* _THE PROBLEM_: Among the records that follow, find the line with "It also contains" and the line with "of this Dockerfile.". Set down those lines and all lines between them exactly, without adding anything.

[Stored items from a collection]

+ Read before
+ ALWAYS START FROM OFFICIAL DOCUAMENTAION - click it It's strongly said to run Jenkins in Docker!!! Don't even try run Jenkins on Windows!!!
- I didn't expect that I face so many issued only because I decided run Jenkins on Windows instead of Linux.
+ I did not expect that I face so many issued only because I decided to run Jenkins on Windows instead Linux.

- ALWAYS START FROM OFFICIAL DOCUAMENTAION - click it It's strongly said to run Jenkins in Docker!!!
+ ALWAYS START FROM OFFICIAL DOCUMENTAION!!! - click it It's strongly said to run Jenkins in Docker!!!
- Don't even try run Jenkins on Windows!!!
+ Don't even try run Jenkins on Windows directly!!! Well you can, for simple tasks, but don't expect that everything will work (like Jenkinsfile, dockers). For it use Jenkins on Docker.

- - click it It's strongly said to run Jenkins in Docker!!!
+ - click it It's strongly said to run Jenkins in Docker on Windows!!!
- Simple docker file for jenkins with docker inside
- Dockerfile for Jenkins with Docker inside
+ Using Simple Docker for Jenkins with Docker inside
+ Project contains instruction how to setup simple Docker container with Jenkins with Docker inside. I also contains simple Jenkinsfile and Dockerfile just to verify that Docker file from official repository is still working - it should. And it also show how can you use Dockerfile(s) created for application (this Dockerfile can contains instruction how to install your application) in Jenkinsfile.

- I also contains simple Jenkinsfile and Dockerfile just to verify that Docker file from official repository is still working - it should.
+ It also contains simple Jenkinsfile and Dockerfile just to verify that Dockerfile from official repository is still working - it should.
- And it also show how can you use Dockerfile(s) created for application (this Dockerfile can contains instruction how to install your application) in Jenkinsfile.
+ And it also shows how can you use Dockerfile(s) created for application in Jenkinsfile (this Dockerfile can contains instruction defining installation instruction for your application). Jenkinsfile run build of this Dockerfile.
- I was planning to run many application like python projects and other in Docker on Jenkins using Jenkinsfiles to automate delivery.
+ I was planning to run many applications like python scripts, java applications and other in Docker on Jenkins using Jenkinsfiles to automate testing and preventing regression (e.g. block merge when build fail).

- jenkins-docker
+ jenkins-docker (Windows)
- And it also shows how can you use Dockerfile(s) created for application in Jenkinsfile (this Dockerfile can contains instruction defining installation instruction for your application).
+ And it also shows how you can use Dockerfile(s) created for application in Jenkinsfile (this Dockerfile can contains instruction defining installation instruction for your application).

* _ANSWER SECTION_:
+ It also contains simple Jenkinsfile and Dockerfile just to verify that Dockerfile from official repository is still working - it should.
- And it also show how can you use Dockerfile(s) created for application (this Dockerfile can contains instruction how to install your application) in Jenkinsfile.
+ And it also shows how can you use Dockerfile(s) created for application in Jenkinsfile (this Dockerfile can contains instruction defining installation instruction for your application). Jenkinsfile run build of this Dockerfile.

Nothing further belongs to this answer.